ChatGPTはまだまだ発展途上ですが、今後、回答の正確性もより高まっていくでしょう。より正確な回答が可能になった時、ChatGPTへの質問は、「ググるより良い体験」になる可能性は高いと思います。
筆者がそう考える理由は、以下の5つです。
例えば「パンケーキのレシピ」をGoogleで検索すると、さまざまなレシピがずらずらっと表示されます。選択肢が多すぎて、選ぶのが面倒です。
Google検索の結果は、「検索ワードに対する答えの候補」であり、直接の回答ではありません。1つ選んでクリックし、ようやく答え(レシピ)にたどりつきます。ChatGPTが、クリック不要で直接答えを返してくれるのに対して、ここにもひと手間、挟まってきます。
そして、広告の問題。Google検索では、オーガニック検索結果より上に広告が差し込まれるため、それを邪魔に感じることも。間違えて広告をクリックしたり、広告を公式サイトと誤認したりすることもあります。
オーガニックの検索結果でも、「本当にベストな結果」が得られるとは限りません。Google検索に最適化するようコストをかけたページが上位に表示される傾向があり、「万人が認めた、最も美味しいパンケーキのレシピ」が検索トップに出るわけではありません(SEOに最適化したサイトは、文章量の多さから本題がかなり後まで出てこないこともある)。
また、ChatGPTは穏やかな口調にチューニングされており、基本的にポジティブな回答をしてくれます。

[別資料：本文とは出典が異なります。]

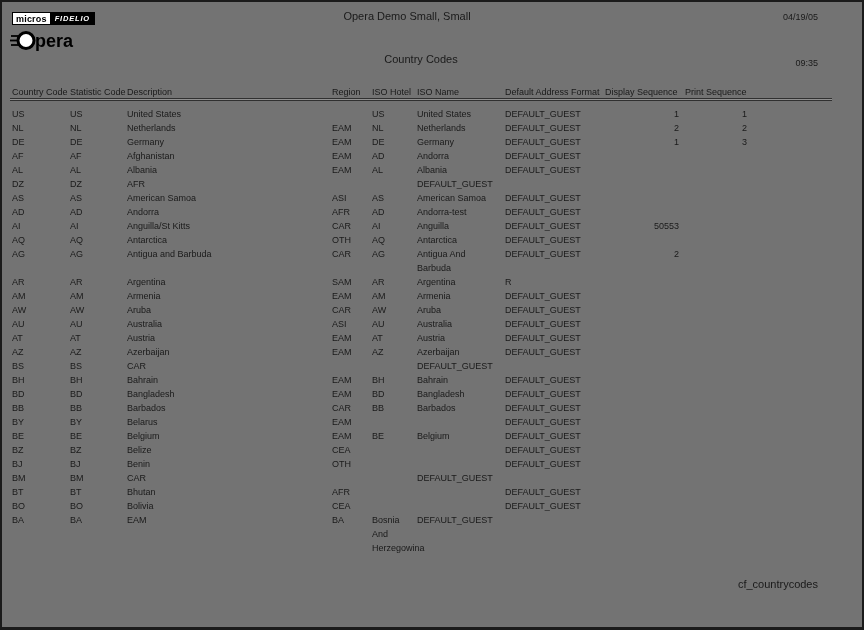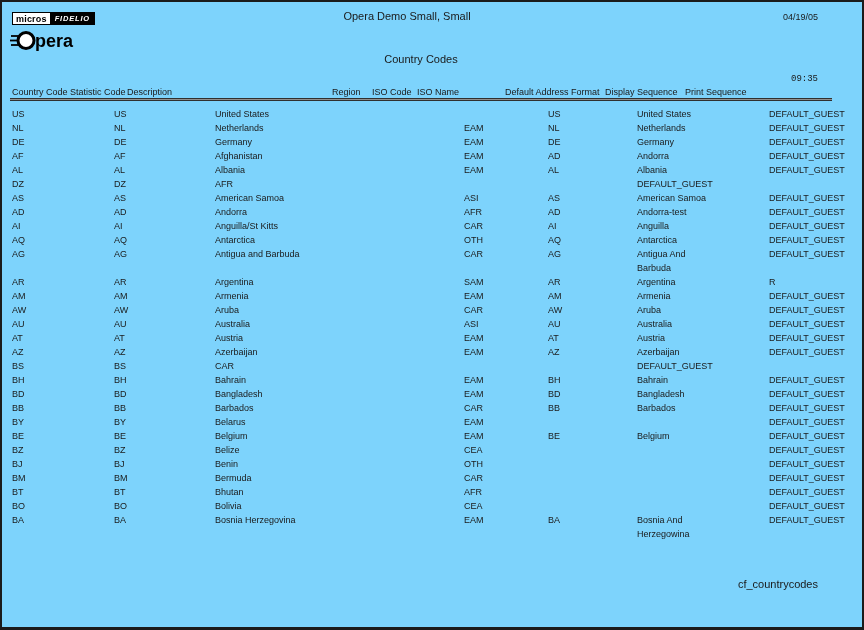--- a/index.html
+++ b/index.html
@@ -1,20 +1,20 @@
 <!DOCTYPE html>
 <html><head>
 <meta charset="utf-8">
 <style>
   html,body{margin:0;padding:0;background:#fff;}
   .page{
     position:relative;
     width:864px;height:630px;
     box-sizing:border-box;
-    background:#7dd3fc;
+    background:#737373;
     border:2px solid #1b1b1b;
     border-bottom-width:3px;
     font-family:"Liberation Sans", sans-serif;
     color:#1a1a1a;
     overflow:hidden;
   }
   
   .brand{position:absolute;left:10px;top:10px;display:flex;align-items:stretch;height:13px;}
   .brand .micros{
     display:flex;align-items:center;padding:0 3px;
@@ -25,39 +25,39 @@
     display:flex;align-items:center;padding:0 4px;
     background:#000;color:#fff;border:1px solid #000;border-left:none;
     font-weight:bold;font-size:7.5px;letter-spacing:0.8px;font-style:italic;
   }
   .opera-logo{position:absolute;left:8px;top:26px;}
   .titles{position:absolute;left:0;top:0;width:810px;text-align:center;}
   .hotel-title{position:absolute;left:0;right:0;top:8px;font-size:11px;}
   .report-title{position:absolute;left:0;right:0;top:51px;font-size:11px;margin-left:28px;}
   .right-meta{position:absolute;right:44px;text-align:right;font-size:9px;}
   .date{top:10px;}
-  .time{top:72px;font-family:Liberation Mono, monospace;}
+  .time{top:56px;}
   
   .grid{
     display:grid;
     grid-template-columns:58px 57px 205px 40px 45px 88px 100px 74px 68px;
     align-items:start;
   }
   .col-headers{
     position:absolute;left:10px;top:85px;width:844px;
     font-size:9px;line-height:11px;
   }
   .hc.num-h{text-align:left;}
   .hc.pad{padding-left:6px;}
   .rule{
     position:absolute;left:8px;top:96px;width:822px;height:3px;
     background:linear-gradient(#000,#909090,#000);
   }
   .tbody{position:absolute;left:10px;top:105px;width:844px;}
-  .trow{min-height:14px;gap:44px;}
+  .trow{min-height:14px;}
   .cell{font-size:9px;line-height:14px;padding-right:4px;box-sizing:border-box;}
   .cell.num{text-align:right;padding-right:0;}
   
   .footer-code{position:absolute;right:44px;top:576px;font-size:11px;text-align:right;}
 </style>
 </head>
 <body>
 
 <div class="page">
 
@@ -82,21 +82,21 @@
   </div>
 
   <div class="right-meta date">04/19/05</div>
   <div class="right-meta time">09:35</div>
 
   <div class="col-headers grid">
     <span class="hc">Country Code</span>
     <span class="hc">Statistic Code</span>
     <span class="hc">Description</span>
     <span class="hc">Region</span>
-    <span class="hc">ISO Code</span>
+    <span class="hc">ISO Hotel</span>
     <span class="hc">ISO Name</span>
     <span class="hc">Default Address Format</span>
     <span class="hc num-h">Display Sequence</span>
     <span class="hc num-h pad">Print Sequence</span>
   </div>
 
   <div class="rule"></div>
 
   <div class="tbody">
     <div class="trow grid">
@@ -393,21 +393,20 @@
       <span class="cell"></span>
       <span class="cell"></span>
       <span class="cell">DEFAULT_GUEST</span>
       <span class="cell num"></span>
       <span class="cell num"></span>
     </div>
 
     <div class="trow grid">
       <span class="cell">BM</span>
       <span class="cell">BM</span>
-      <span class="cell">Bermuda</span>
       <span class="cell">CAR</span>
       <span class="cell"></span>
       <span class="cell"></span>
       <span class="cell">DEFAULT_GUEST</span>
       <span class="cell num"></span>
       <span class="cell num"></span>
     </div>
 
     <div class="trow grid">
       <span class="cell">BT</span>
@@ -429,21 +428,20 @@
       <span class="cell"></span>
       <span class="cell"></span>
       <span class="cell">DEFAULT_GUEST</span>
       <span class="cell num"></span>
       <span class="cell num"></span>
     </div>
 
     <div class="trow grid">
       <span class="cell">BA</span>
       <span class="cell">BA</span>
-      <span class="cell">Bosnia Herzegovina</span>
       <span class="cell">EAM</span>
       <span class="cell">BA</span>
       <span class="cell">Bosnia And Herzegowina</span>
       <span class="cell">DEFAULT_GUEST</span>
       <span class="cell num"></span>
       <span class="cell num"></span>
     </div>
   </div>
 
   <div class="footer-code">cf_countrycodes</div>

検索結果でネット掲示板やSNSに書かれた攻撃的な文言をうっかり目にしてしまい、しょんぼりするといったことも、ChatGPT相手なら、ほぼありません。
ChatGPTは、「検索ワードを考えるのが面倒」「検索結果が多すぎる」「広告やSEOに特化したコンテンツの氾濫」といった現在のGoogle検索に対する“イラッとポイント”が解消されているのです。
今後、ChatGPTの正確性が高まり、Google検索以上に“使える”ものになったと仮定してみましょう。
まず、コストの問題が発生します。現在は無料で利用できますが、1つのリクエストを処理するのに「1桁セント」(数円〜10数円)かかっているそうです。これを回収するため、今後、広告が差し挟まれたり、有料化していくといった可能性もあります。
「ChatGPTなら何でも調べられる」と、みんなが使うようになれば、メーカーやECサイトはGoogle検索に対するSEOのように「ChatGPTの回答に自社商品が出やすいようチューニングする」といったことを進めるでしょう。
そうなると、ChatGPTの回答も「誰もが納得するベストな回答」ではなく、「企業による『ChatGPTの最適化』が効いた、そこそこの回答」……になってしまうかもしれません。
「ググるよりチャットでAIに聞く」時代は来るのでしょうか? AI技術の進化と、ビジネスモデルとのバランスによっては、そんな未来も実現しそうですが……さて。